At a big intersection by a tree with a bird in it

I cannot remember street names. I also have a bad problem with direction and measurements, so you can’t even tell me “Go east for four miles, then turn left and go…”

We went out to eat last Friday for our FIVE YEAR! anniversary at our favorite Italian restaurant, which is in a larger city nearby. It takes us about thirty to forty minutes to get there from our house. The husband was tired, but he drove on the way there. While we were eating, I asked him if he wanted me to drive home.

“Can you even find your way home?” he asked. He asked this because once when I was driving to our favorite Mexican restaurant, which we’ve been to hundreds of times, I missed my turn. Instead of turning around at the next block or next parking lot I got to, I kept driving.

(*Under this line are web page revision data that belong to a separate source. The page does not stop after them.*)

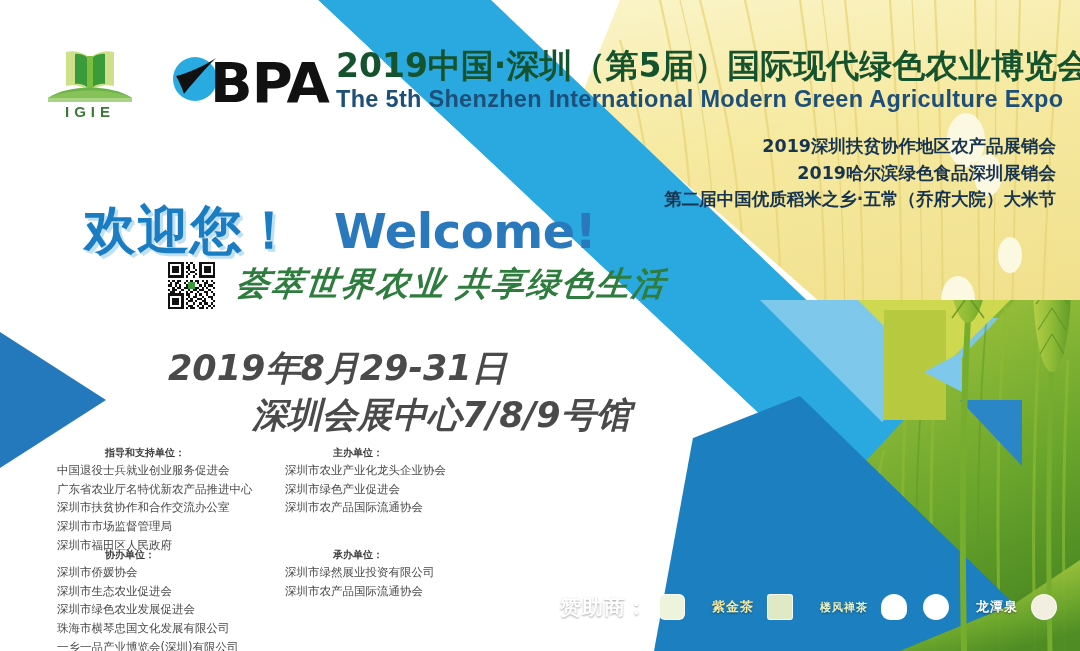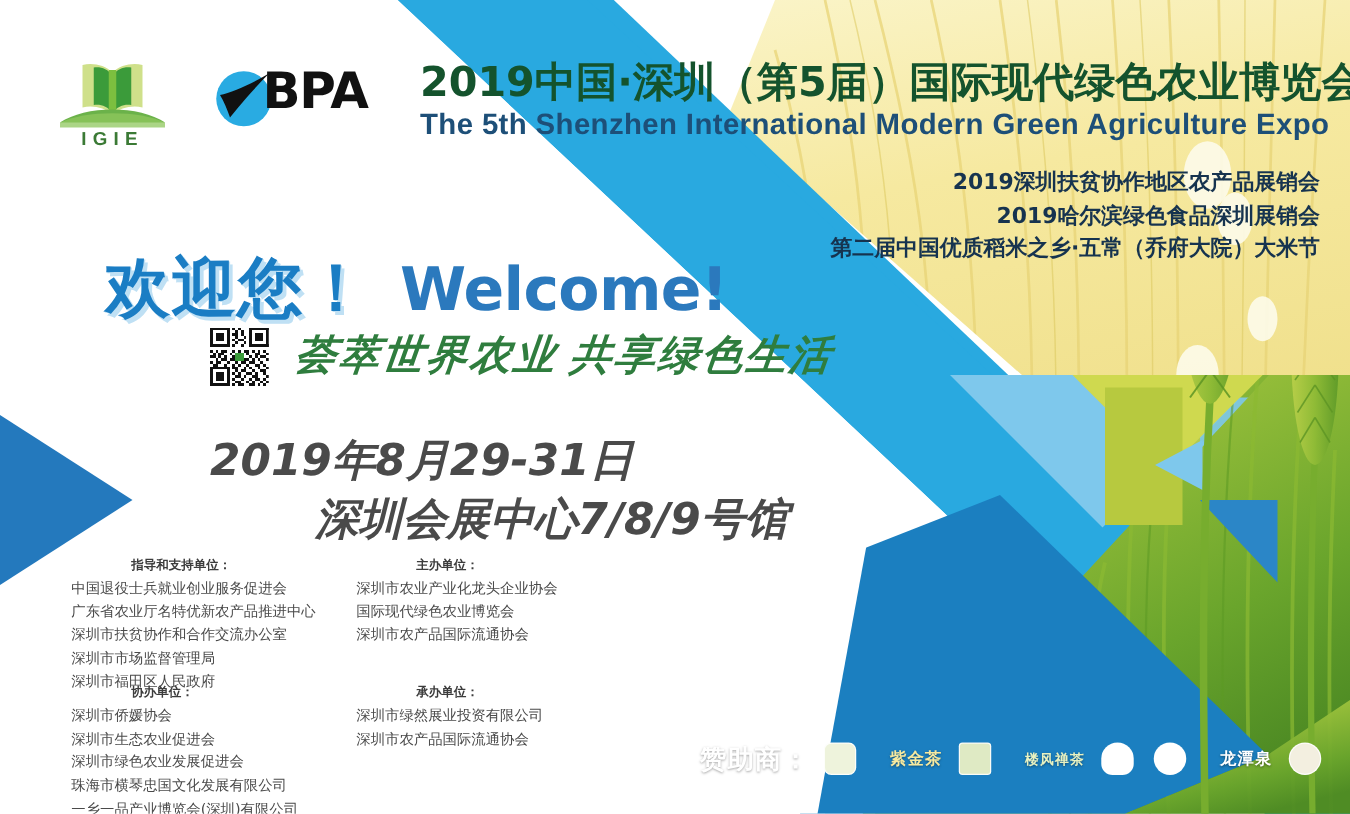"BPA" #bpa .bpa-text { font-size: 40px -> 56px }
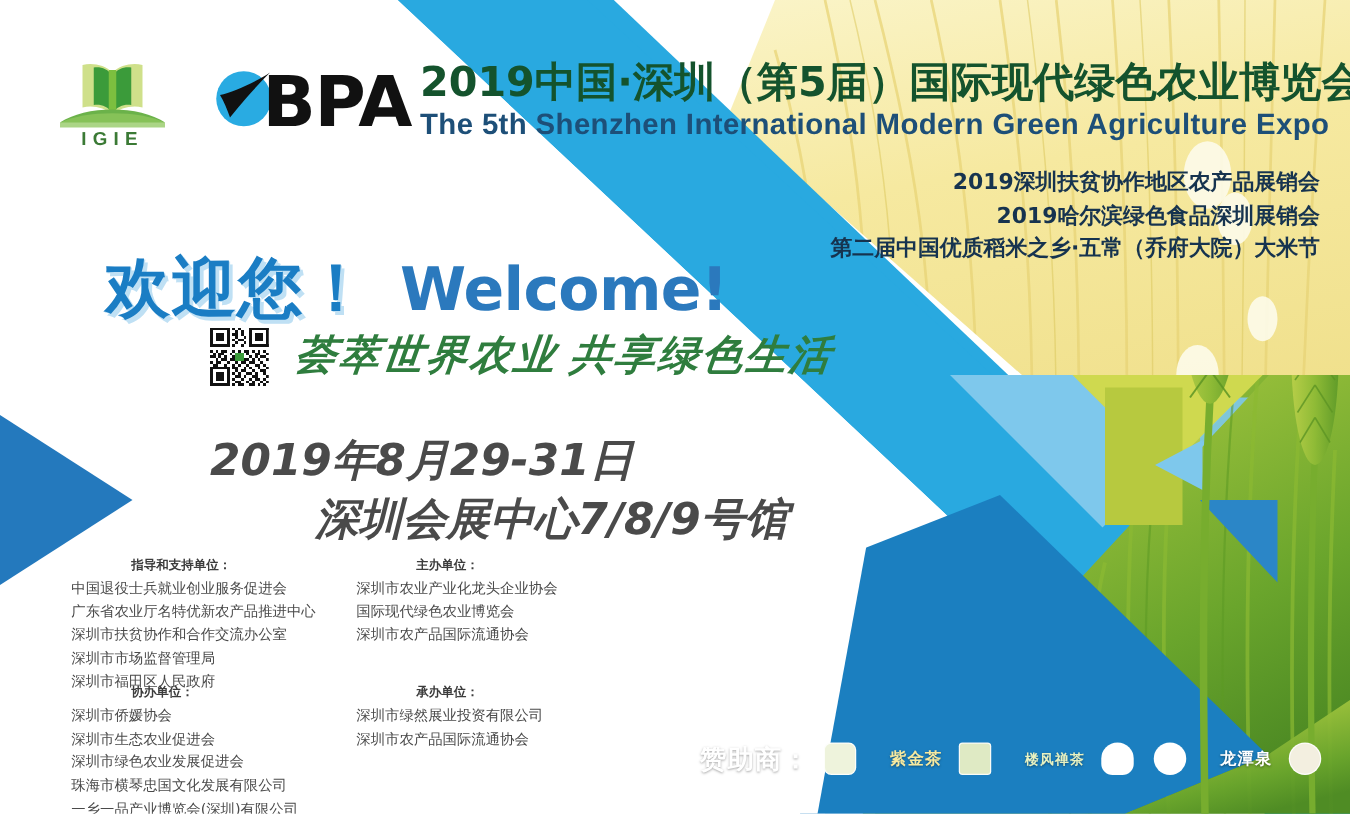"Welcome!" #welcome-en { margin-left: 24px -> 38px }
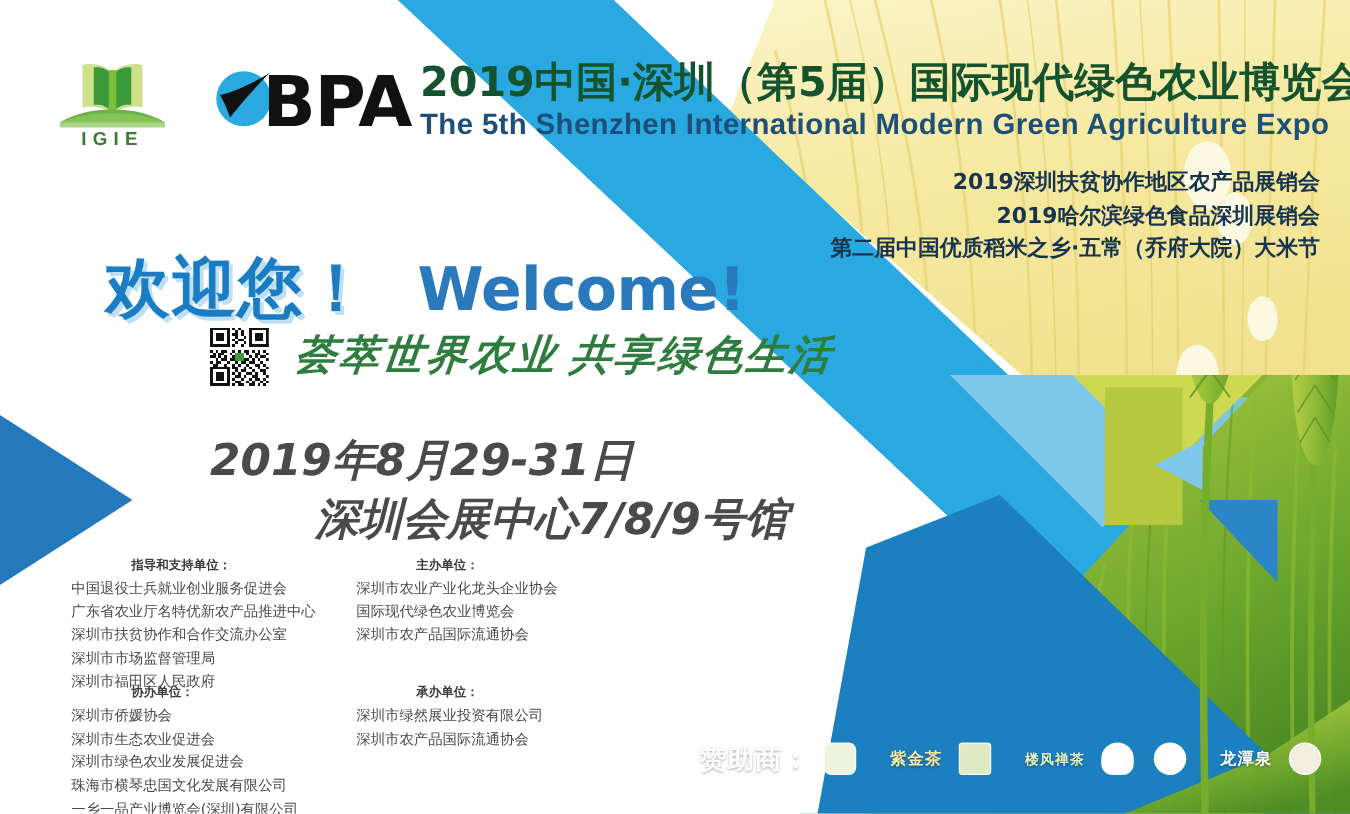"国际现代绿色农业博览会" div.org-item { text: 国际现代绿色农业博览 -> 深圳市绿色产业促进 }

Finally, the husband asked, “Where are you going?”

“I DON’T KNOW!” I cried. He could not stop laughing at this. My grip on the steering wheel tightened and I was trying not to cry and I still wasn’t turning around and he kept laughing. I pulled into the parking lot at a grocery store, said “I’m not driving anymore!” and made him switch seats with me.

So after that ONE time, I’ve lost all credibility for being able to find my way around town.

“Yes, I can find my way home,” I told him. “I turn right out of the parking lot, then go all the way down until I get to the big intersection and turn left.”

“The big intersection?” he asked, looking at me over his plate of meat tortellini. (I had meatless fettucini with marinara sauce.) “Is that the official name?”

“I can’t remember what it’s called!” I insisted. “It’s the big intersection. Of course, there are SEVERAL big intersections between here and there, but I know which one I’m talking about.”

“So if you got into an accident right there and called 911, you’d tell them you were at ‘the big intersection’?”

“No, I’d give them more details. Like, ‘There are a lot of cars going by. There’s a car dealer over there.’”

Like they’d really know where I was if I just said “big intersection.” I have to at least tell them what kind of tree I’m standing near.